Antes de hacer cualquier otra cosa—antes de buscar vuelos, antes de comprar la jaula de transporte, antes de todo—llevá a tu perro al veterinario. Este paso no es un simple requisito administrativo. Un profesional debe verificar que tu compañero peludo esté en condiciones óptimas para volar. Es crucial discutir la ansiedad que algunos perros experimentan durante los vuelos, el posible mareo y si es necesario algún tipo de calmante natural (nunca sedantes sin supervisión veterinaria).
Además, necesitarás documentación actualizada: certificado de salud expedido con máximo 10 días antes del viaje, vacunas al día y, dependiendo del destino internacional, un pasaporte de salud para mascotas. Cada país tiene requisitos distintos. Si tu destino es Uruguay, Chile o Brasil, la documentación es relativamente sencilla. Pero si apuntás más lejos, en Europa por ejemplo, los trámites se complican. Mejor estar preparado desde ya.
Elegir aerolínea no es lo mismo que elegir hotel

No todas las compañías aéreas tratan igual a los perros. Desde Ezeiza, tenés opciones: Aerolíneas Argentinas permite perros pequeños en cabina (hasta 10 kg) pagando aproximadamente USD 80-100 por trayecto. LATAM también admite mascotas en cabina con costos similares. Pero si tu perro pesa más de 10 kg, probablemente deba viajar en la bodega climatizada, lo que puede significar entre USD 150 y USD 300 según la ruta.
Investigá todo antes de reservar: dimensiones máximas de la jaula de transporte, peso permitido, si cobran extra, si incluyen alimento y agua. Algunas aerolíneas ofrecen servicios especiales para mascotas. Lee opiniones de otros viajeros argentinos que hayan volado con sus perros. Este paso te ahorrará sorpresas desagradables en el mostrador.
La jaula de transporte: familiarización semanas antes

Una de las cosas que más genera estrés en los perros es una jaula desconocida. No podés esperar al día del vuelo para presentarle ese espacio. Comenzá el entrenamiento al menos cuatro semanas antes. Dejá la jaula en una zona común de tu casa, abierta, con algunos juguetes y golosinas adentro. Permití que tu perro la explore a su ritmo, sin presión.
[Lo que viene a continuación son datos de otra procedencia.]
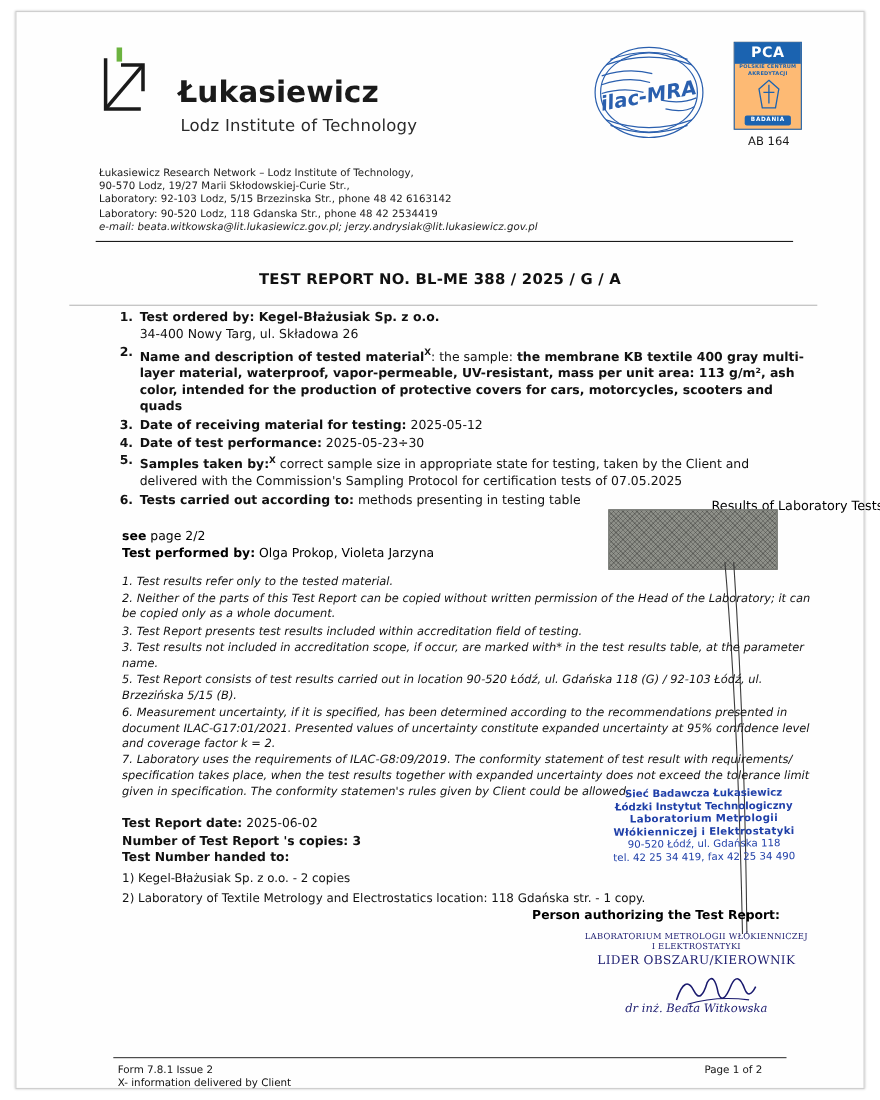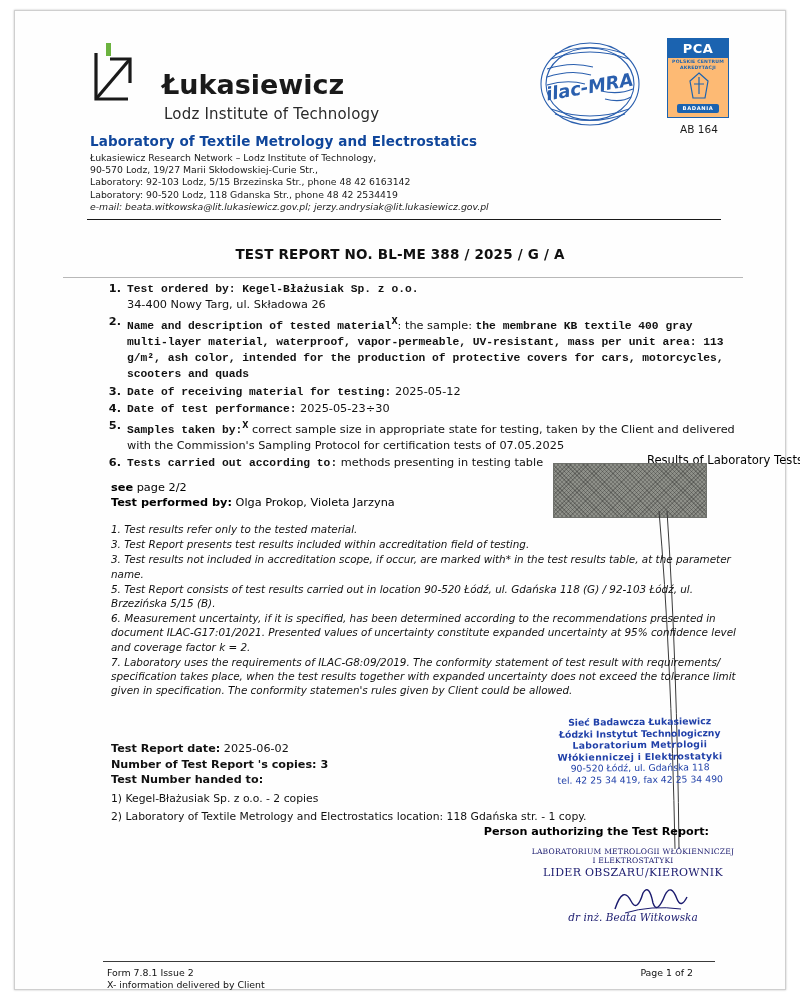"Laboratory of Textile Metrology and" div.lab-title { html: <div>Laboratory of Textile Metrology and Electrostatics</div> -> none }
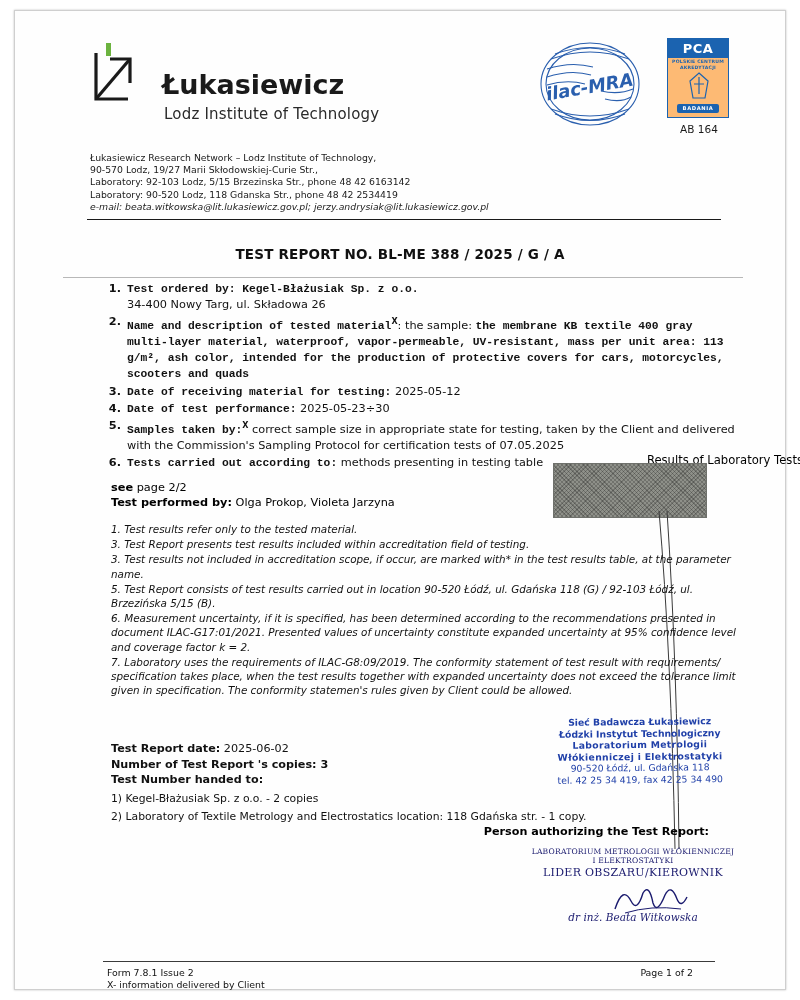"Test ordered by:" .b { font-family: Liberation Mono, monospace -> none }
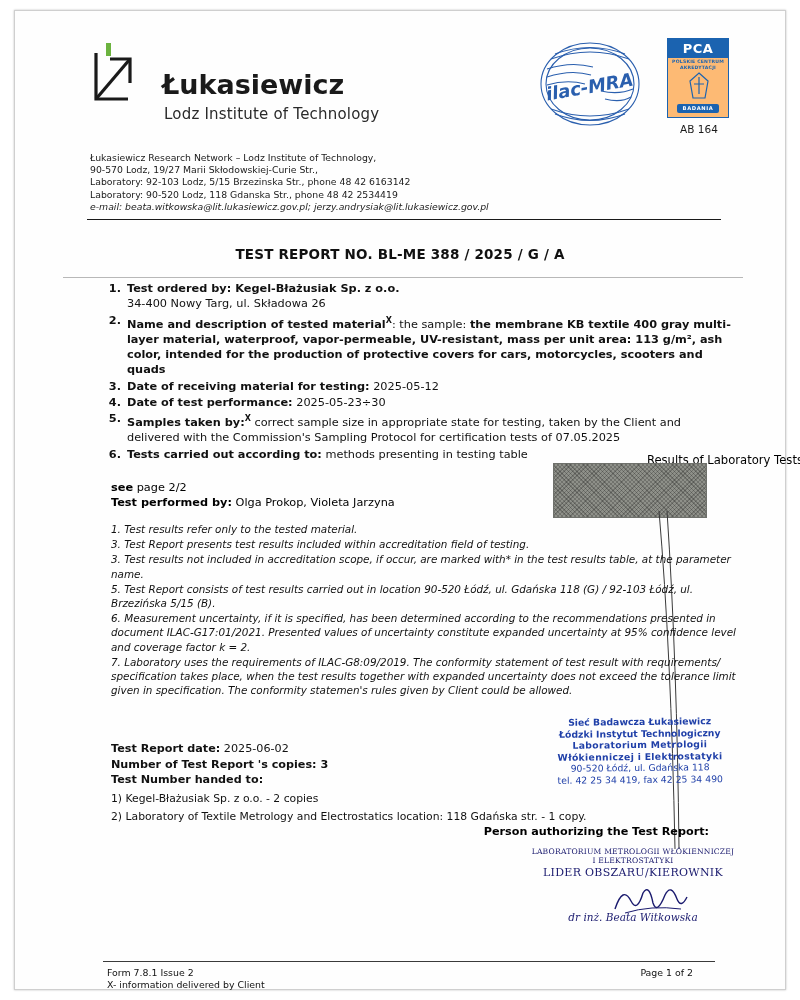"2. Neither of the parts" p { html: none -> <p>2. Neither of the parts of this Test Report can be copied without written permission of the Head of the Laboratory; it can be copied only as a whole document.</p> }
Gradualmente, cerrá la puerta por segundos, luego minutos. Podés colocar una prenda con tu olor adentro para darle seguridad. Practica llevarlo en auto con la jaula, así se acostumbra al movimiento. El objetivo es que para el día del viaje, tu perro vea la jaula como su espacio seguro, no como una prisión. Esto reduce enormemente la ansiedad durante el vuelo.
Detalles que no podés olvidar en el check-in
El día del viaje presentate en el aeropuerto con toda la documentación en mano. Informá al personal de mostrador que viajás con mascota. Comprobá que la jaula cumpla con las medidas exactas permitidas (usualmente 50x40x25 cm para cabina). Llevá agua fresca, aunque muchas aerolíneas proporcionan bebederos en vuelos largos. Algunos perros necesitan hacer sus necesidades antes de volar; buscá las zonas habilitadas en Ezeiza.
Si tu perro viaja en bodega, solicitá que sea el último en cargar y el primero en descargar, para minimizar el tiempo de espera. Durante el vuelo, si está en cabina contigo, mantené la calma; tu perro percibe tu ansiedad. Acaricialo, hablale con naturalidad, comportate como si fuera un vuelo normal.
Viajar con tu perro en avión no es complicado, solo requiere planificación. Desde una consulta veterinaria hasta elegir la aerolínea correcta y familiarizar a tu compañero peludo con la jaula, cada paso cuenta. Miles de argentinos lo hacen cada año con éxito, y vos también podés. La recompensa es enorme: llegar a tu destino sabiendo que tu mejor amigo hizo el viaje contigo, seguro y tranquilo. ¿Qué esperas para reservar ese vuelo que tanto te atrae?